Por trás dessas ações discretas, disseram seis executivos do setor de transporte, há preocupações de que seus navios possam ser confiscados pelas autoridades chinesas ou sofrer sanções dos EUA em um conflito entre Pequim e Washington.
A ênfase de Pequim no papel de Hong Kong em atender aos interesses de segurança chineses e o crescente escrutínio dos EUA sobre a importância da frota comercial da China em um possível conflito militar, como o de Taiwan, estão causando desconforto em todo o setor, disseram as pessoas à Reuters.
No mês passado, o gabinete do Representante Comercial dos EUA propôs cobrar altas taxas portuárias dos EUA sobre empresas de transporte chinesas e outras que operam embarcações construídas na China, para combater o "domínio direcionado" da China na construção naval e na logística marítima.
Em setembro, Washington alertou as empresas americanas sobre os riscos crescentes de operar em Hong Kong, onde os EUA já aplicam sanções contra autoridades envolvidas em operações de segurança.
Hong Kong tem sido por mais de um século um centro para armadores e corretores, financiadores, subscritores e advogados que os apoiam.
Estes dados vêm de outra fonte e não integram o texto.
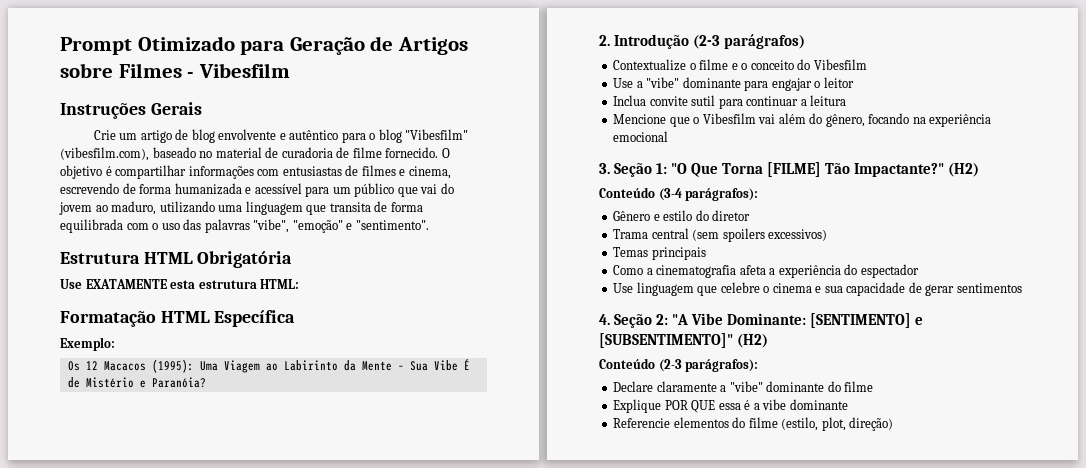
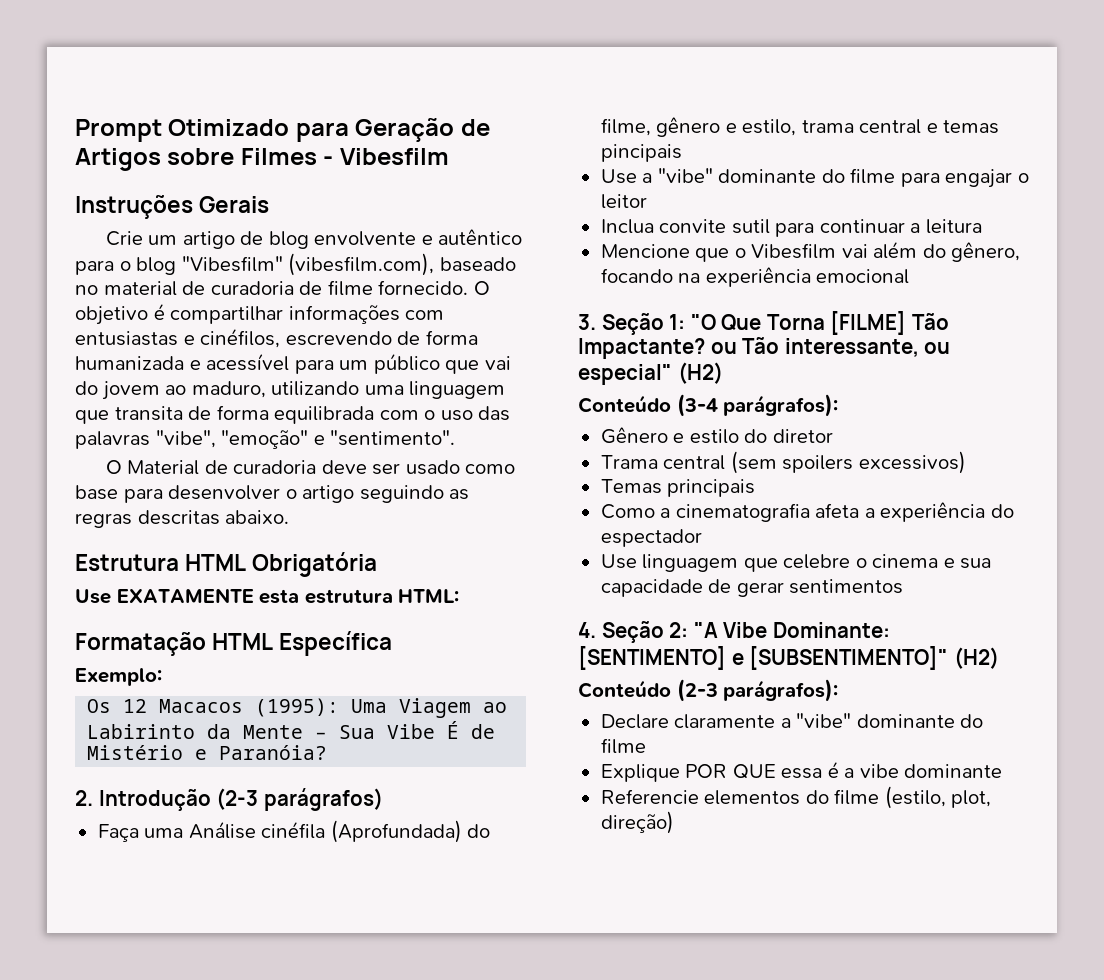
- O objetivo é compartilhar informações com entusiastas de filmes e cinema, escrevendo de forma humanizada e acessível para um público que vai do jovem ao maduro, utilizando uma linguagem que transita de forma equilibrada com o uso das palavras "vibe", "emoção" e "sentimento".
+ O objetivo é compartilhar informações com entusiastas e cinéfilos, escrevendo de forma humanizada e acessível para um público que vai do jovem ao maduro, utilizando uma linguagem que transita de forma equilibrada com o uso das palavras "vibe", "emoção" e "sentimento".
+ O Material de curadoria deve ser usado como base para desenvolver o artigo seguindo as regras descritas abaixo.
- Contextualize o filme e o conceito do Vibesfilm
+ Faça uma Análise cinéfila (Aprofundada) do filme, gênero e estilo, trama central e temas pincipais
- Use a "vibe" dominante para engajar o leitor
+ Use a "vibe" dominante do filme para engajar o leitor
- 3. Seção 1: "O Que Torna [FILME] Tão Impactante?" (H2)
+ 3. Seção 1: "O Que Torna [FILME] Tão Impactante? ou Tão interessante, ou especial" (H2)

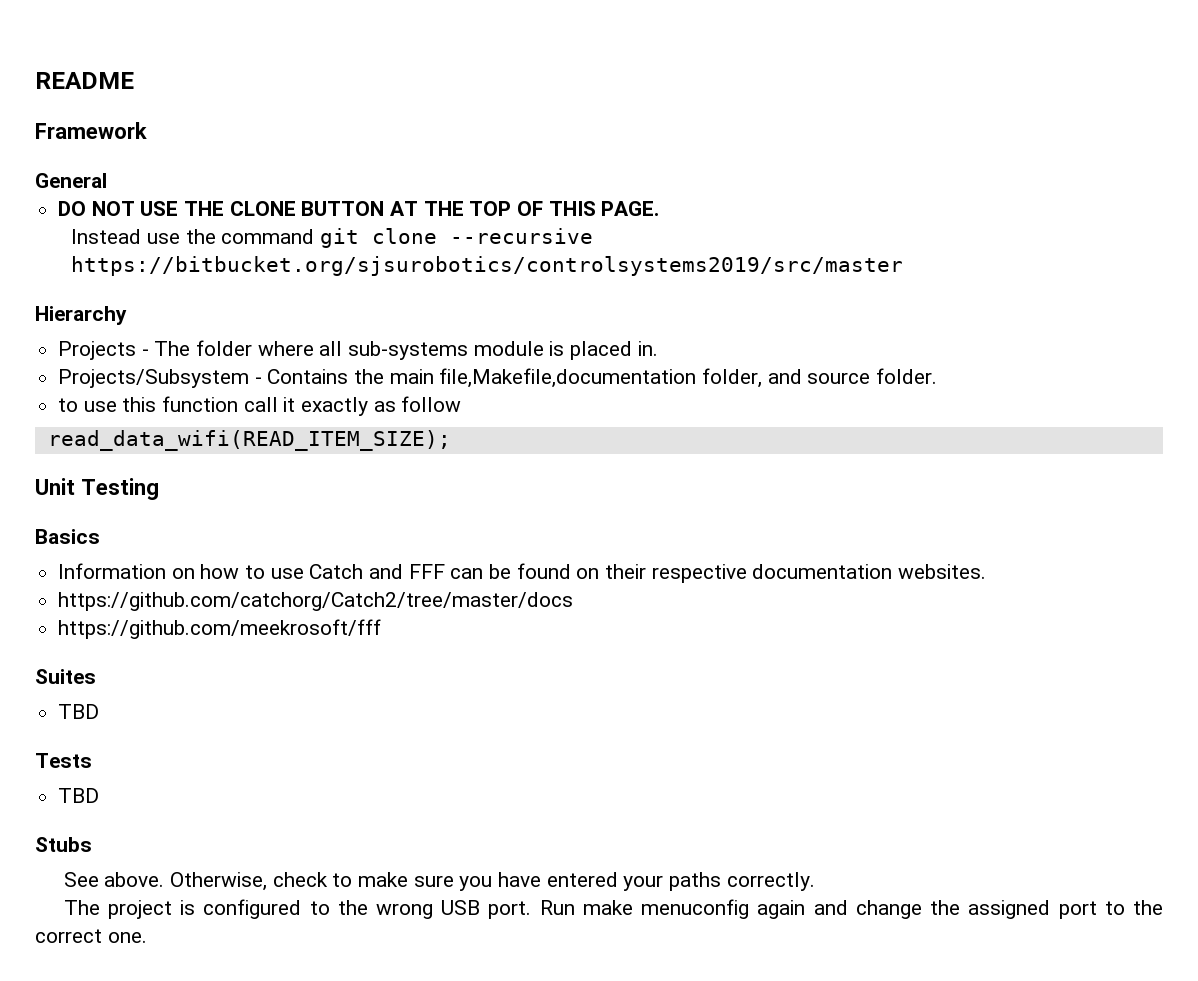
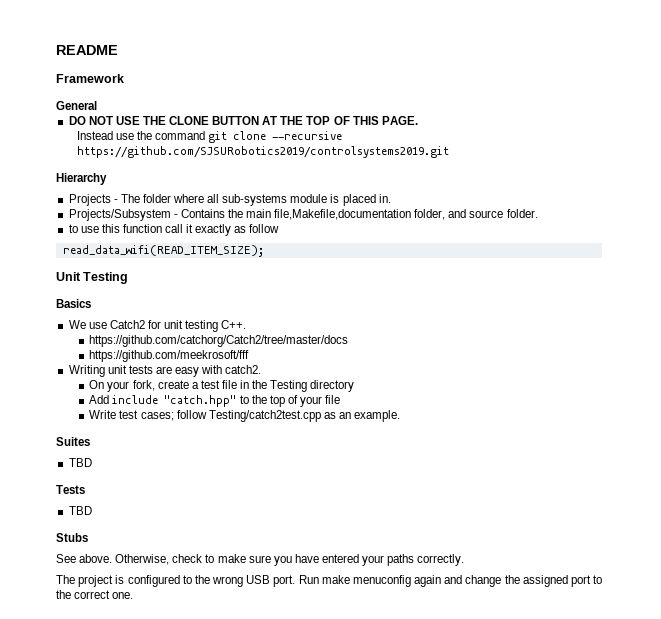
- Instead use the command git clone --recursive https://bitbucket.org/sjsurobotics/controlsystems2019/src/master
+ Instead use the command git clone --recursive https://github.com/SJSURobotics2019/controlsystems2019.git
- Information on how to use Catch and FFF can be found on their respective documentation websites.
+ We use Catch2 for unit testing C++.
  https://github.com/catchorg/Catch2/tree/master/docs
  https://github.com/meekrosoft/fff
+ Writing unit tests are easy with catch2.
+ On your fork, create a test file in the Testing directory
+ Add include "catch.hpp" to the top of your file
+ Write test cases; follow Testing/catch2test.cpp as an example.

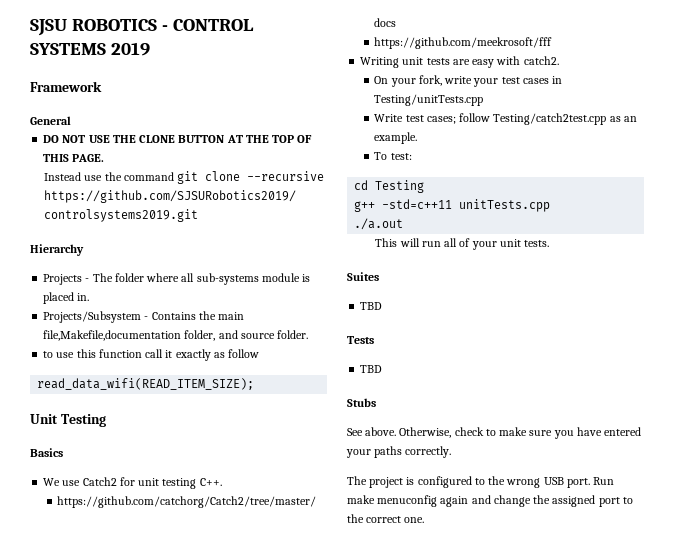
- README
+ SJSU ROBOTICS - CONTROL SYSTEMS 2019
- On your fork, create a test file in the Testing directory
- Add include "catch.hpp" to the top of your file
+ On your fork, write your test cases in Testing/unitTests.cpp
+ To test:
+ cd Testing
+ g++ -std=c++11 unitTests.cpp
+ ./a.out
+ This will run all of your unit tests.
Sua indústria marítima e portuária foi responsável por 4,2% do PIB em 2022, mostram dados oficiais.
A bandeira da cidade é a oitava mais hasteada por navios no mundo, de acordo com a VesselsValue, uma subsidiária do grupo de dados marítimos Veson Nautical.
Entrevistas da Reuters com duas dúzias de pessoas, incluindo executivos de transporte, seguradoras e advogados familiarizados com Hong Kong, revelaram uma preocupação crescente de que as operações marítimas comerciais possam ser prejudicadas por forças além de seu controle em um confronto militar entre EUA e China.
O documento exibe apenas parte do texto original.